The Swedish climate activist Greta Thunberg speaks at an event. File photo
Greta Thunberg has said she will donate €100,000 (£90,175) of prize money to help tackle the spread of Covid-19 in the Brazilian Amazon.
The Swedish climate activist received the Gulbenkian Prize for Humanity on Monday and was awarded a total of €1 million.
Thunberg, 17, immediately promised to use all of the prize money to support climate projects around the world through her Fridays for Future Foundation, with the first €100,000 going to SOS Amazonia, an organisation that protects the rights of Brazil indigenous people.
“The prize money, which is one million euros, that is more money than I can even begin to imagine,” Thunberg said in a video posted on her Twitter page.

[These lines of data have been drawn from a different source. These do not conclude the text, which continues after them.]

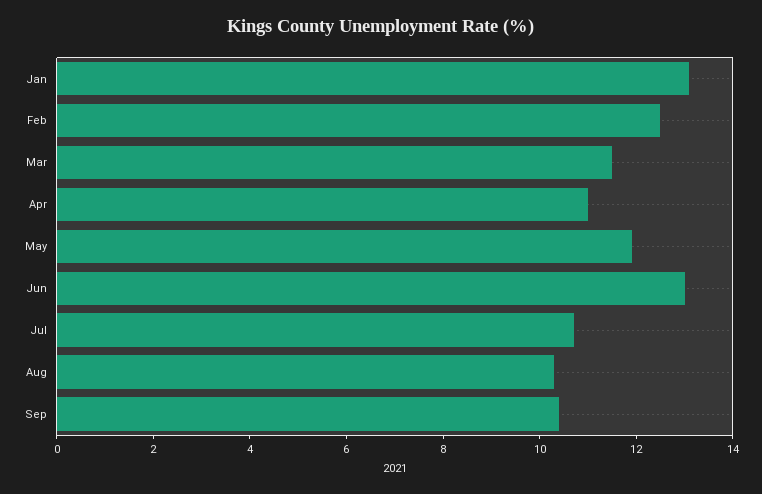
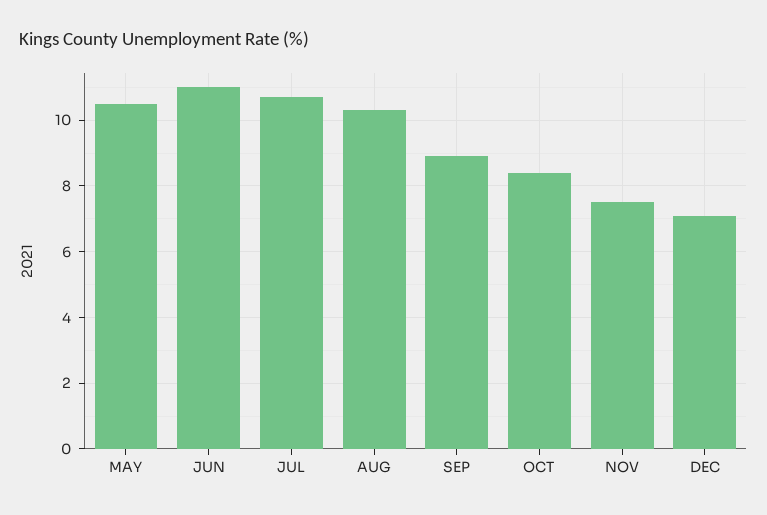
Jan: 13 -> none
Feb: 12.5 -> none
Mar: 11.5 -> none
Apr: 11 -> none
May: 12 -> 10.5
Jun: 13 -> 11
Sep: 10.5 -> 9
OCT: none -> 8.5
NOV: none -> 7.5
DEC: none -> 7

“But all the prize money will be donated through my foundation to different organisations and projects who are working to help people on the frontlines, affected by the climate crisis and ecological crisis, especially in the Global South,” Thunberg added.
Greta Thunberg poses for a photograph. File photo
“Also to help organisations and projects who are fighting for a sustainable world and who are fighting to defend nature and the natural world.”
Another €100,000 will be donated to the Stop Ecocide Foundation “to support their work to make ecocide an international crime”.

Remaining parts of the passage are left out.